### Required action
If a record contains a picture, leave the picture out and copy everything else exactly.

· · ·

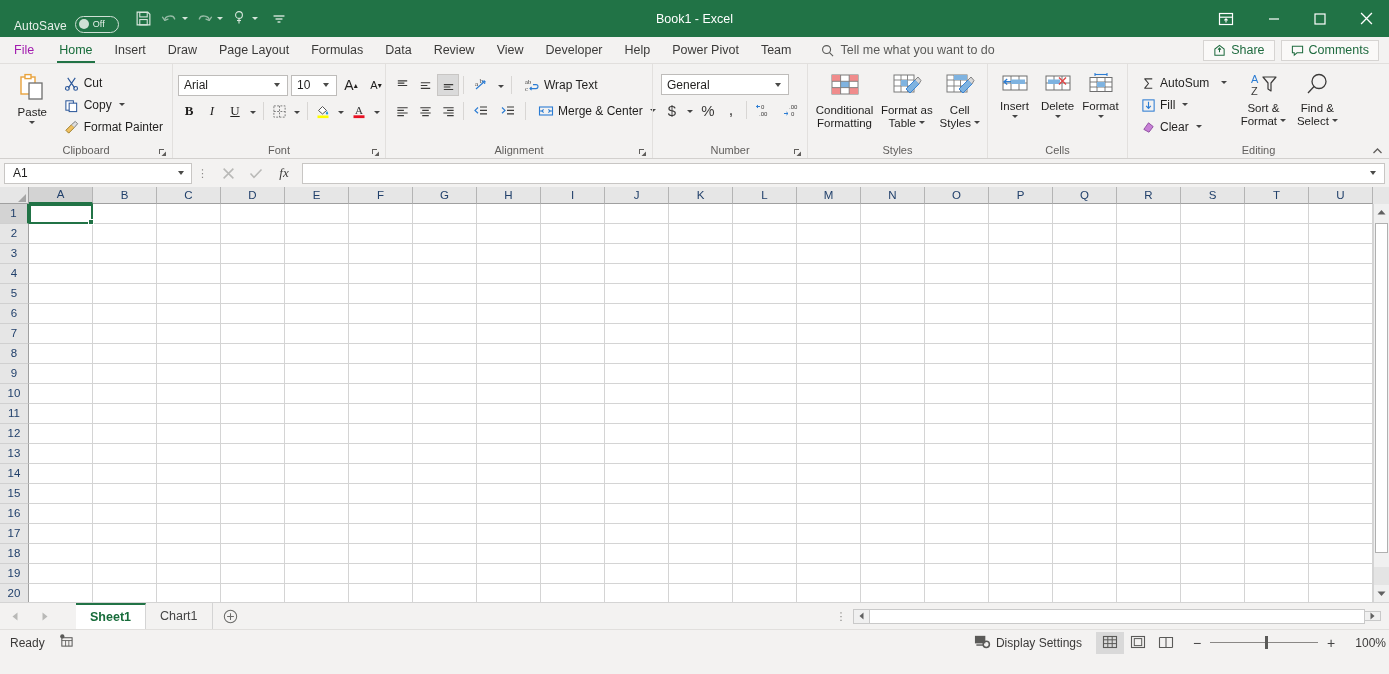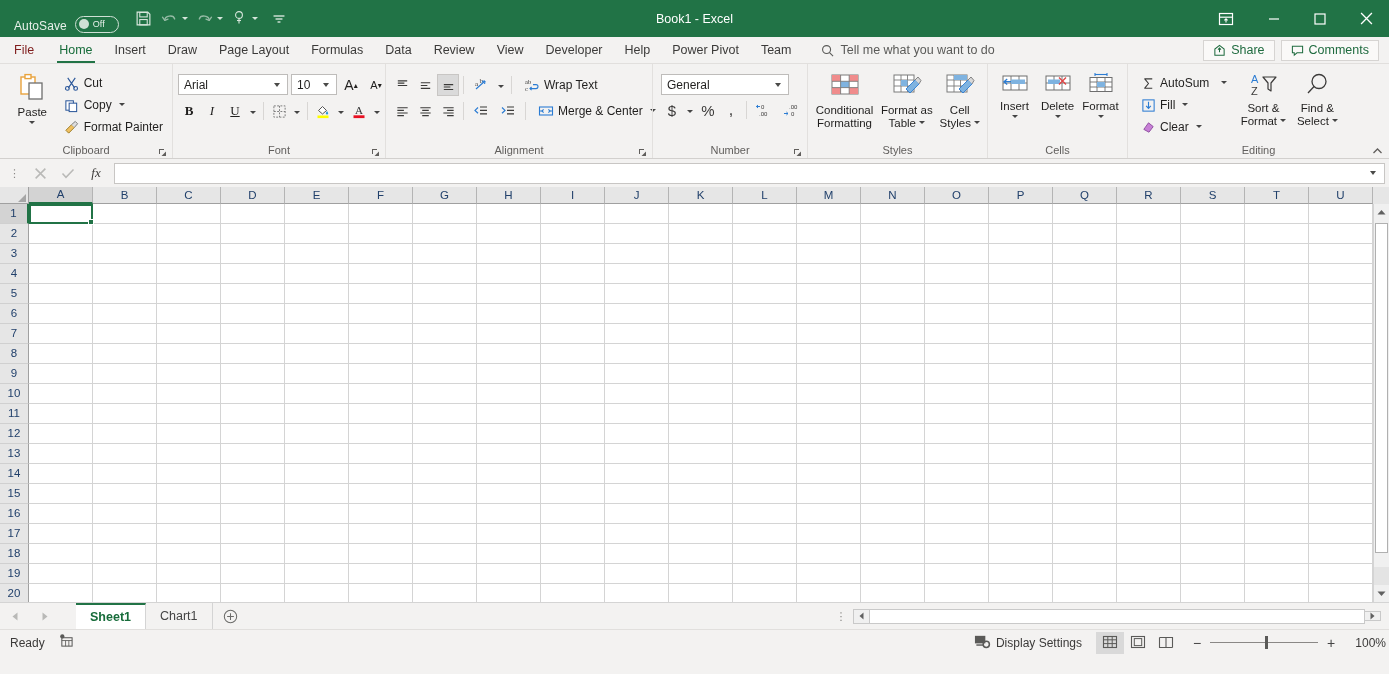"File" .rtab.file { color: #7f1d1d -> #a21caf }
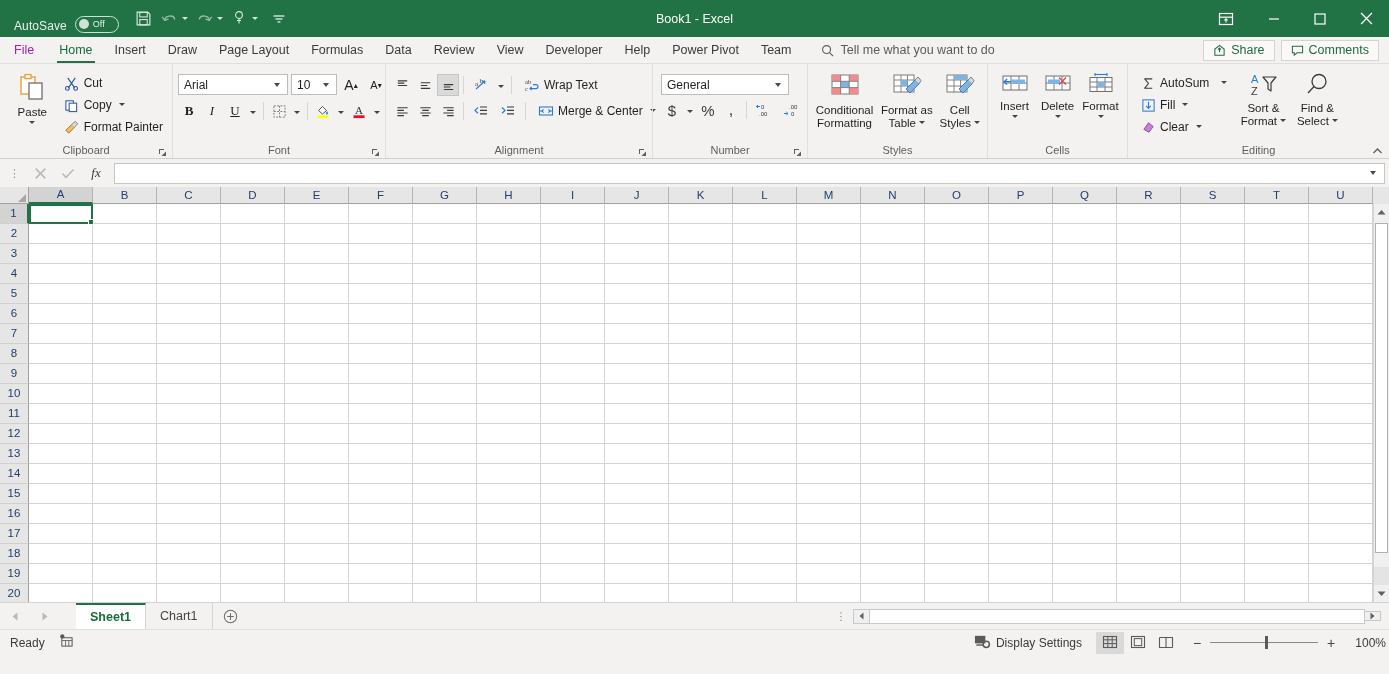"Arial" .fontrow1 { align-items: flex-start -> center }
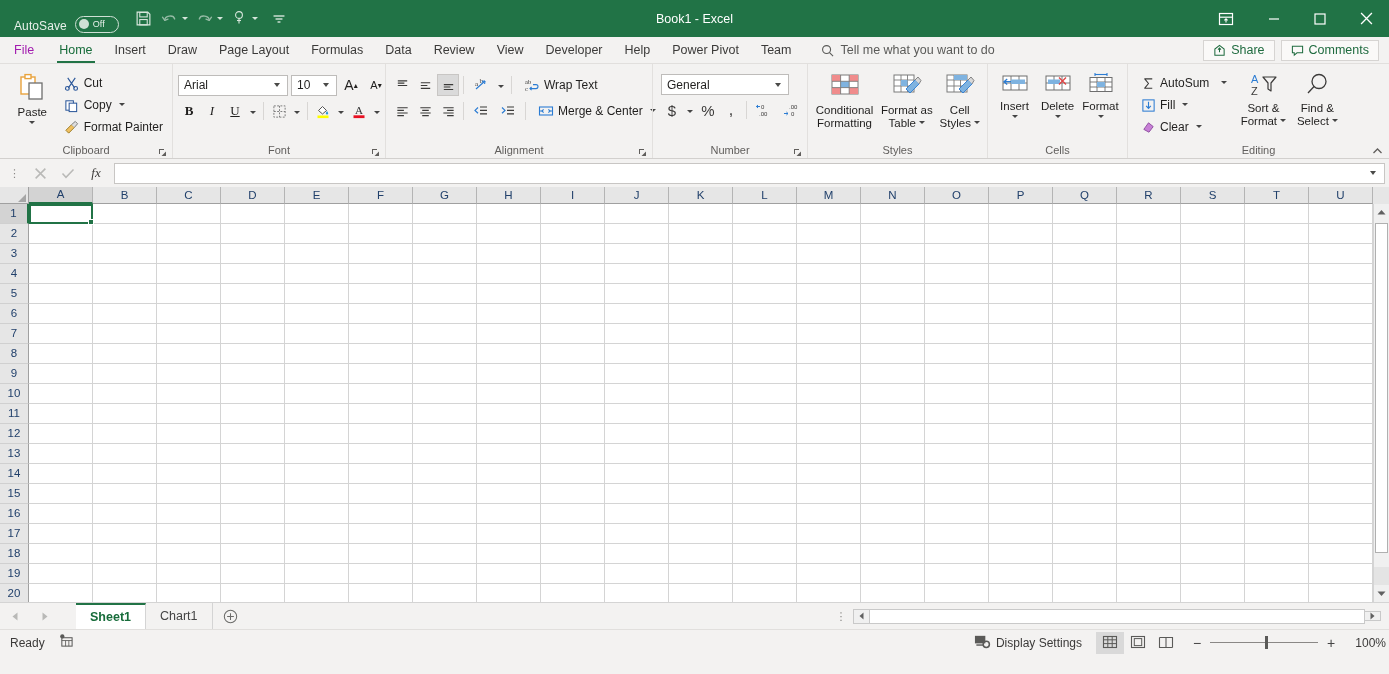"A1" div.namebox { html: none -> <div> <span>A1</span> <span></span> </div> }
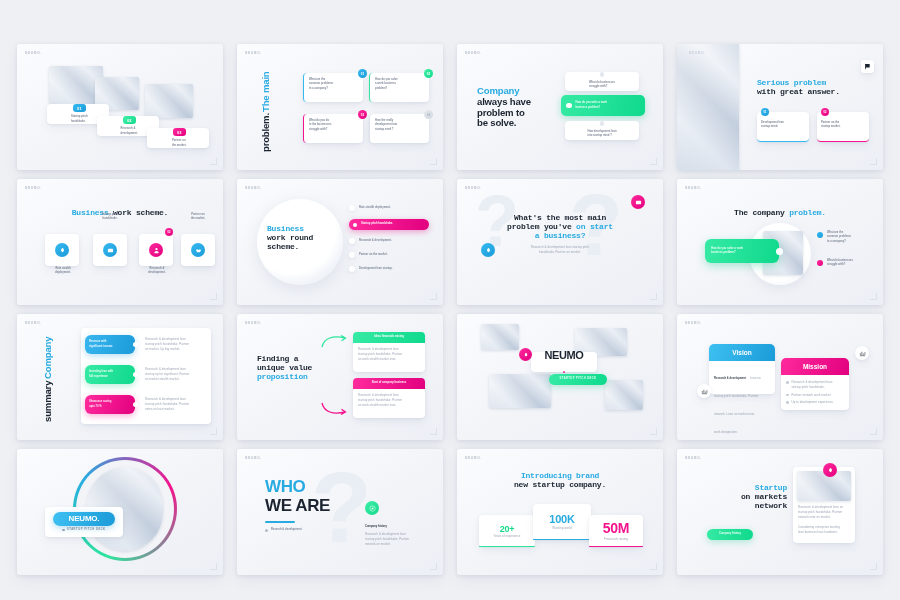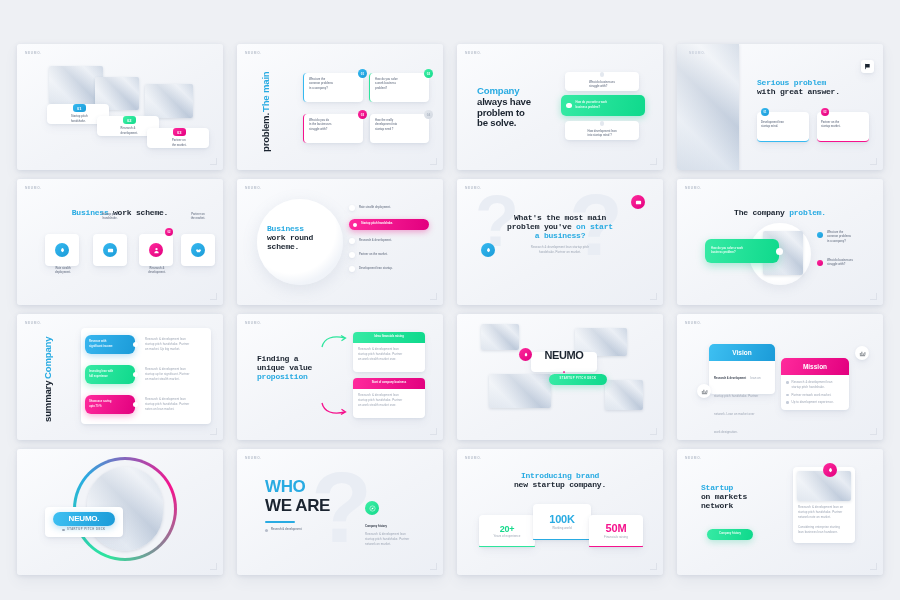"Startup" div { left: 24px -> 30px; text-align: none -> right }
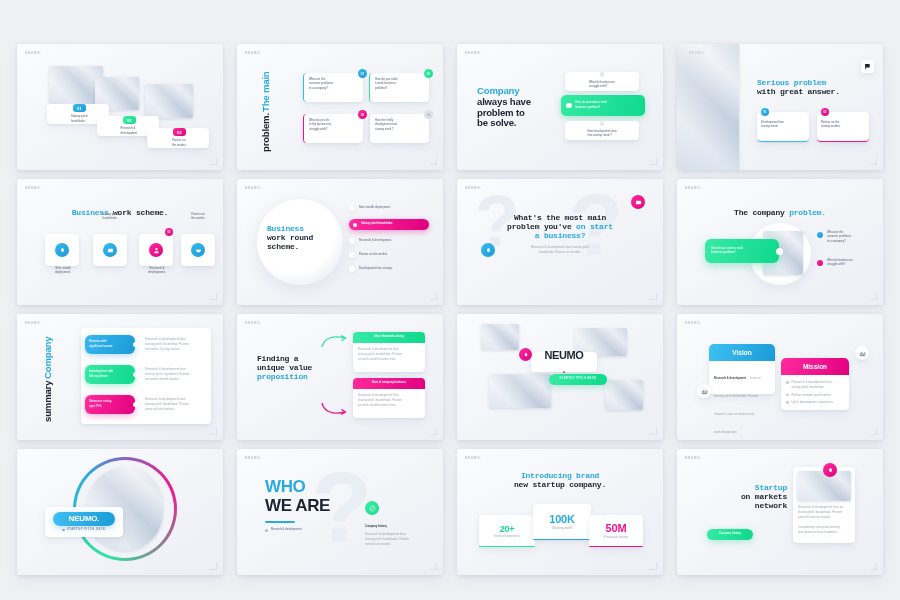"50M" div.title { font-size: 11px -> 14px }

· · ·

### Task response
"File" .rtab.file { color: #7f1d1d -> #a21caf }
"Arial" .fontrow1 { align-items: flex-start -> center }
"A1" div.namebox { html: none -> <div> <span>A1</span> <span></span> </div> }
"Startup" div { left: 24px -> 30px; text-align: none -> right }
"50M" div.title { font-size: 11px -> 14px }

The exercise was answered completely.